STOCKHOLM (Reuters) - Swiss dental implant maker Nobel Biocare has been sued by a California dentist seeking class-action status on behalf of dentists whose patients have suffered complications such as bone loss from one of its products.
A company spokesman said on Monday the NobelDirect dental implant was safe and that Nobel Biocare would fight the lawsuit, which was filed on June 30 in the U.S. District court in Los Angeles.
The suit by Jason M Yamada seeks compensation for dentists who have had to perform surgery on their patients, or pay for restorative surgery, after complications from the implants, which it said were defectively designed.
“Because of Nobel’s practices, plaintiff and the class members now face a flood of complaints from injured dental patients who have needed, and will need, immediate intervention to remove the defective implants,” the lawyers Lopez McHugh and Audet & Partners wrote in the 26-page complaint.
The suit proposed a class action to cover thousands of dentists in the U.S. who have used the NobelDirect implant, adding that Nobel Biocare had knowledge of the defect, but marketed the implant as safe and effective.
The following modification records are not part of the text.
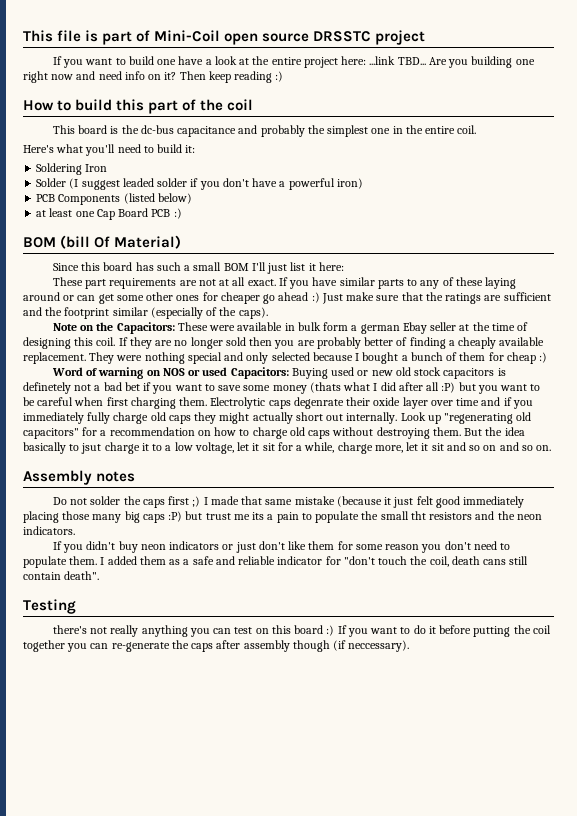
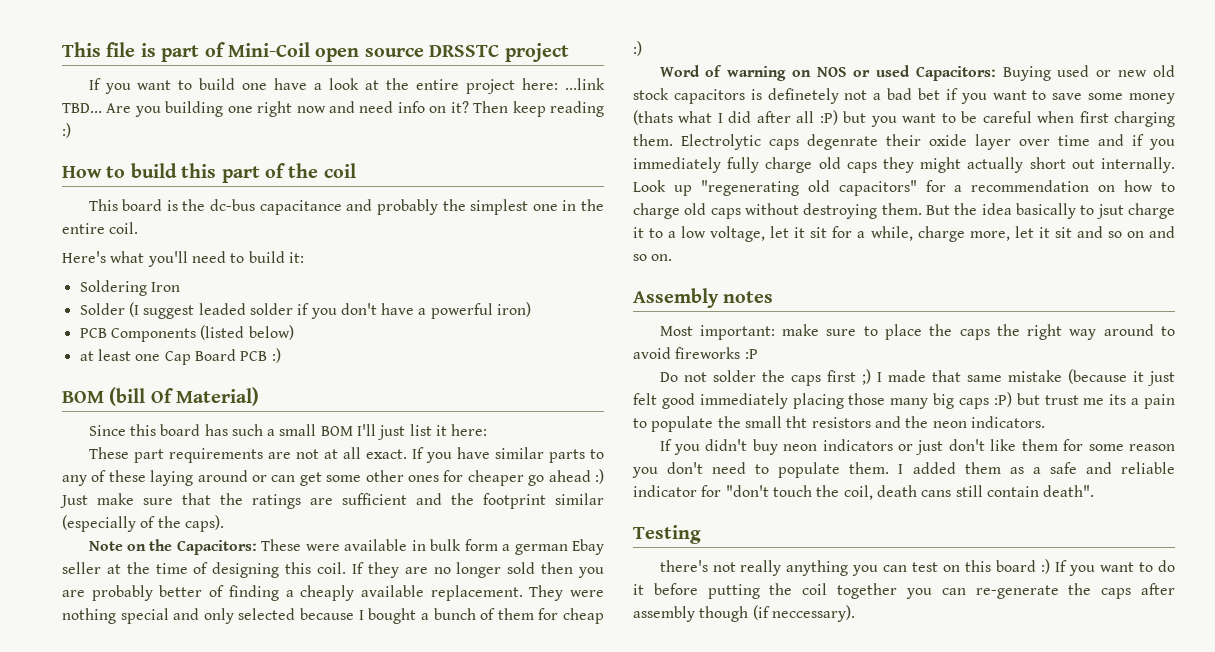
+ Most important: make sure to place the caps the right way around to avoid fireworks :P

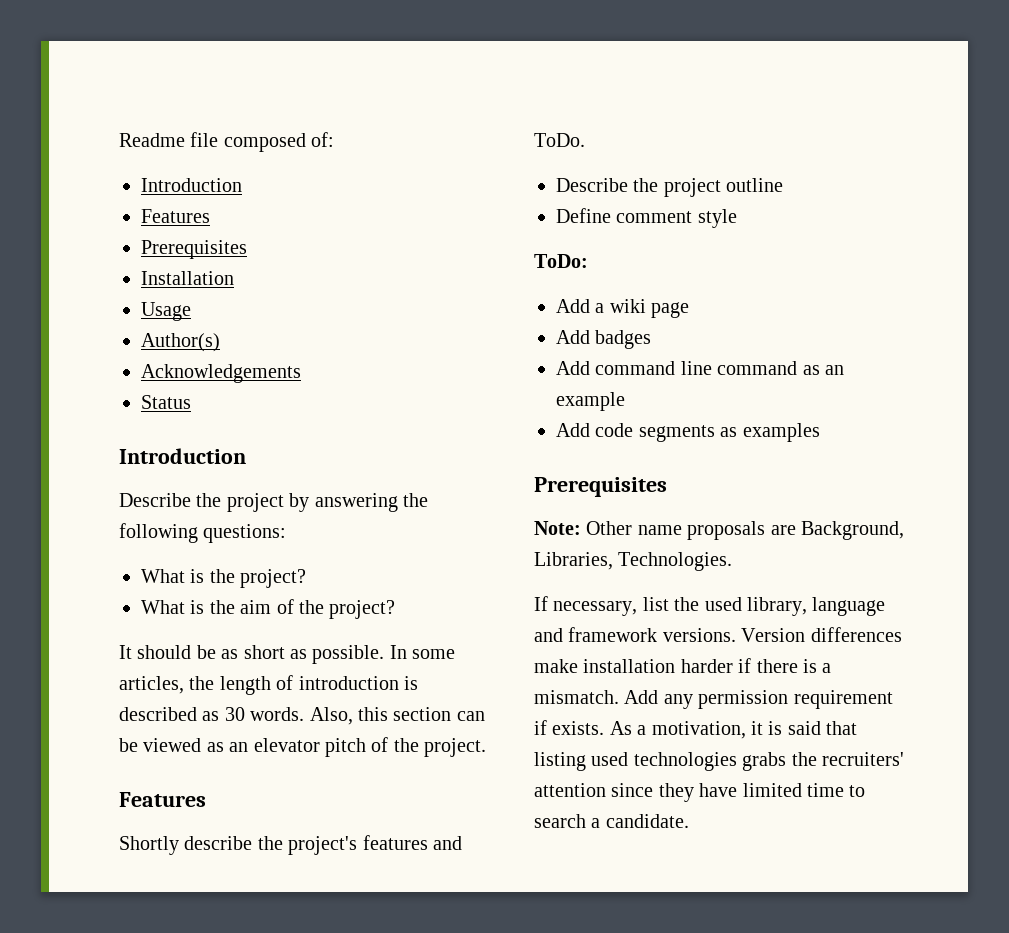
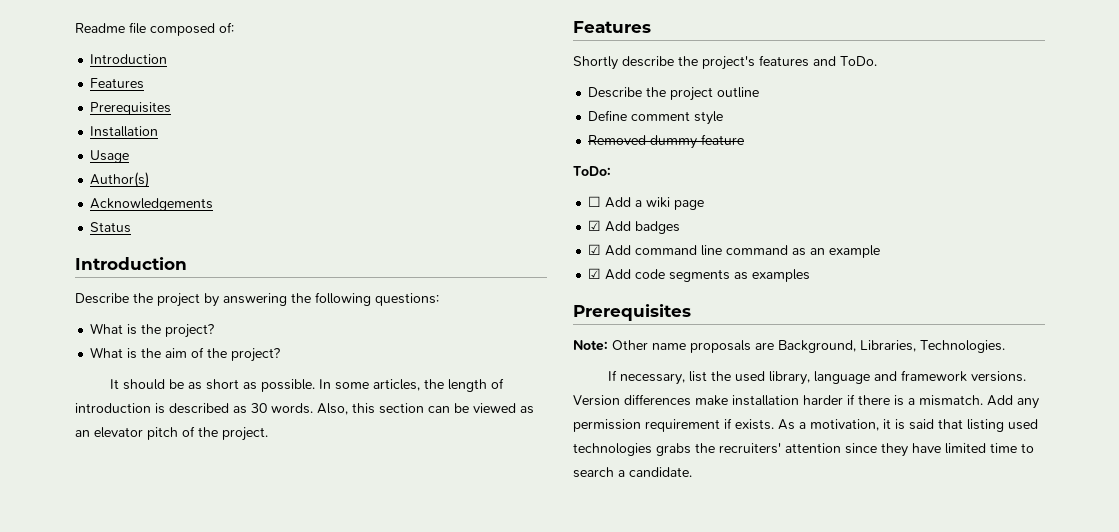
+ Removed dummy feature
- Add a wiki page
+ ☐ Add a wiki page
- Add badges
+ ☑ Add badges
- Add command line command as an example
+ ☑ Add command line command as an example
- Add code segments as examples
+ ☑ Add code segments as examples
The Swedish Medical Products Agency investigated the same implants in 2005 to 2006 after complaints about bone loss. The company got approval to continue sales, but the agency told it to revise instructions and marketing material.
Nobel Biocare spokesman Nicolas Weidmann said NobelDirect was probably the most well documented product in the entire industry as a result of the Swedish investigation, and that it was safe if correctly used.
“We have very, very comprehensive material and data, including the clearance from the SMPA in Sweden, that the product is absolutely safe,” he told Reuters.
“We have the information to prove that NobelDirect is a good product, is a safe product, and in that respect we will fight against the lawsuit, definitely.”